Ask HN: What OCR tool do you use in your project?
I am working on a project where I want to extract data from PDF document. Sometimes these are scanned PDF or forms.
I am looking for for an OCR tool (paid or open source) which can effectively extract data from poorly scanned documents and forms. What do you use? It depends on what input amount, format and quality you have. There are free / open source tools (like Tesseract), but if you would like to use them, some manual or (semi-)auto preprocessing steps are very important (threshold / binarization, deskew, noise removal[1]) too get nearly comparable results to commercial tools. Some tesseract based solutions are better integrated with automatic preprocessing, you could take a look at Papermerge or other self hosted document management solutions[2]. There are also commercial SDKs around tesseract with good price point, like Vintasoft OCR[5], which supports automatic preprocessing and delivers a decent quality. If you don't mind having a (free) clicking adventure with small amounts of documents, you could also try the free verson of PDF X-Change viewer[3], which has a small but pretty good OCR to embedded PDF-Layer option which makes PDFs "searchable". But the embedded OCR data cannot be easily extracted. The best "no cloud" / offline solution I found, was Abbyy FineReader[4] which also has a command line tool, but if you really want a ready to use, easy and good quality solution, I would go with Google Lens (if you don't mind google) [1] https://towardsdatascience.com/pre-processing-in-ocr-fc231c6... [2] https://github.com/awesome-selfhosted/awesome-selfhosted#doc... [3] https://www.tracker-software.com/product/pdf-xchange-editor A bit off topic but I've just started using Google Lens to extract whole pages from books with my phone. Near perfect conversion to text is great for taking notes. Google Lens works great in individual use cases, wonder what they are using behind the scene. In my case I need to extract data on server side, so a library/API will be most suitable. I still use Tesseract. It's not the fastest or most-accurate anymore, but it gets what I need off of PDF files. Does it work well with scanned PDF?

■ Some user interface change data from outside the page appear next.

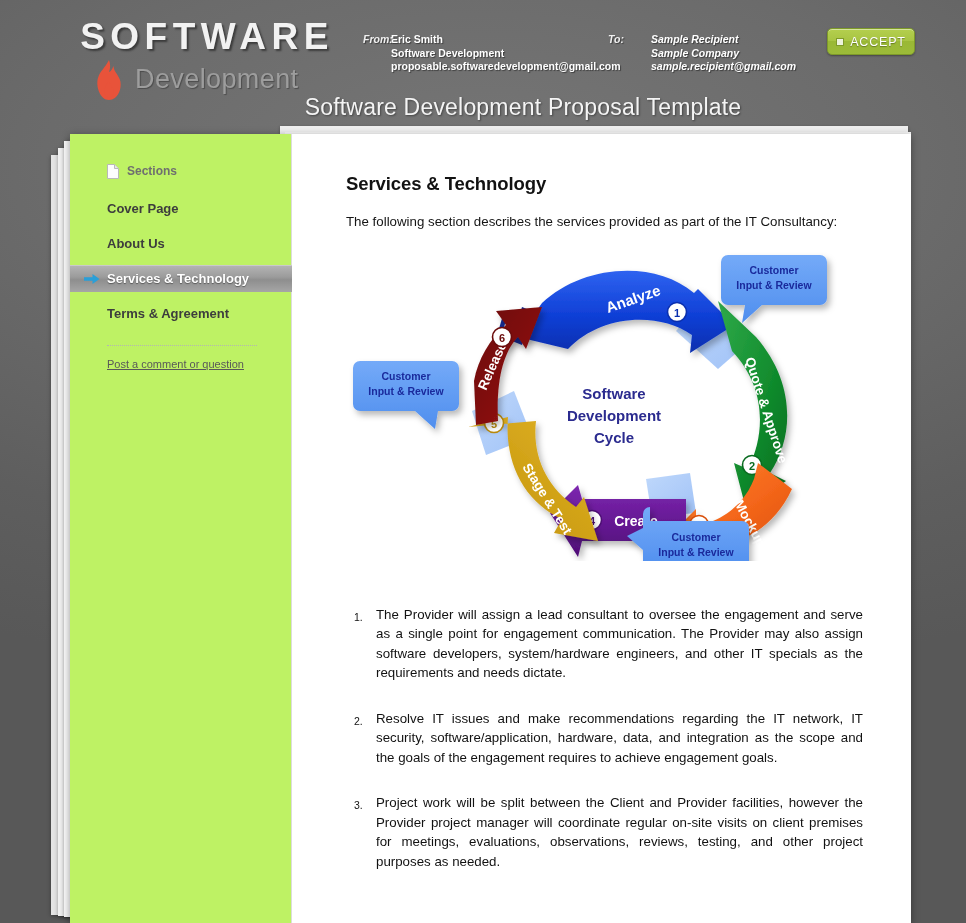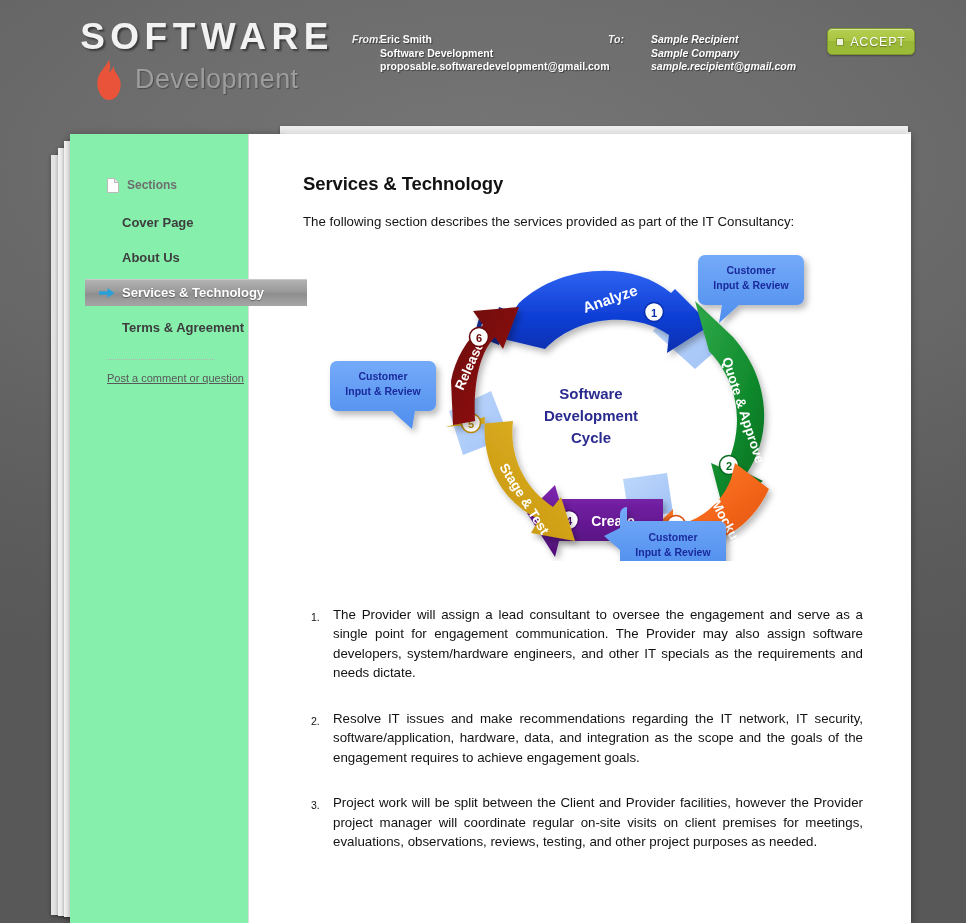--- a/index.html
+++ b/index.html
@@ -69,21 +69,21 @@
     color: #ffffff;
     line-height: 13.6px;
   }
   .meta-label {
     font-style: italic;
     font-weight: bold;
     color: #f0f0f0;
     text-shadow: 1px 1px 1px rgba(0,0,0,0.45);
   }
   .meta-lines { font-weight: bold; text-shadow: 1px 1px 1px rgba(0,0,0,0.45); }
-  #meta-from { left: 352px; }
+  #meta-from { left: 363px; }
   #meta-from .meta-label { position: absolute; left: 0; top: 0; }
   #meta-from .meta-lines { margin-left: 28px; }
   #meta-to { left: 608px; }
   #meta-to .meta-label { position: absolute; left: 0; top: 0; }
   #meta-to .meta-lines { margin-left: 43px; font-style: italic; }
 
   #accept-button {
     position: absolute;
     left: 827px; top: 28px;
     width: 88px; height: 27px;
@@ -150,25 +150,25 @@
     left: 70px; top: 134px;
     width: 841px; height: 789px;
     background: #ffffff;
     box-shadow: 0 2px 8px rgba(0,0,0,0.4);
     display: flex;
     overflow: hidden;
   }
 
   
   #sidebar {
-    width: 179px;
+    width: 222px;
     flex: none;
     border-right: 1px solid #dcdcdc;
-    padding-top: 40px;
-    background: #86efac;
+    padding-top: 26px;
+    background: #bef264;
     position: relative;
   }
 
   .sidebar-head {
     display: flex;
     align-items: center;
     padding: 0 0 0 37px;
     height: 22px;
     margin-bottom: 13px;
   }
@@ -187,21 +187,20 @@
     height: 27px;
     display: flex;
     align-items: center;
     padding-left: 37px;
     font-size: 13px;
     font-weight: bold;
     color: #3d3d3d;
     margin-bottom: 8px;
     cursor: pointer;
     position: relative;
-    margin-left: 15px;
   }
   .sidebar-item.active {
     background: linear-gradient(to bottom, #b5b5b5 0%, #9b9b9b 45%, #8e8e8e 55%, #a6a6a6 100%);
     color: #ffffff;
     text-shadow: 0 1px 1px rgba(0,0,0,0.4);
     width: 222px;
     padding-left: 37px;
     box-shadow: inset 0 1px 0 rgba(255,255,255,0.3);
   }
   .active-arrow {
@@ -332,20 +331,21 @@
         <div>Sample Company</div>
         <div>sample.recipient@gmail.com</div>
       </div>
     </div>
 
     <div id="accept-button">
       <span class="accept-square"></span>
       <span id="accept-label">ACCEPT</span>
     </div>
 
+    <div id="doc-title">Software Development Proposal Template</div>
   </div>
 
   <div class="paper-stack-sheet" id="sheet-3"></div>
   <div class="paper-stack-sheet" id="sheet-2"></div>
   <div class="paper-stack-sheet" id="sheet-1"></div>
   <div id="sheet-top-right"></div>
   <div id="sheet-top-right2"></div>
 
   <div id="document">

In my experiments it was not giving the correct output. Explore different page segmentation modes and make sure you are using v4 (it's a massive step up) We started using tesseract for a project that needed to extract text from video frames. But in the end we moved to easyocr, as it needed less preprocessing for our use case. What languages do you need to support? Off the shelf models don't work well on non-Latin languages. You may need to train your own.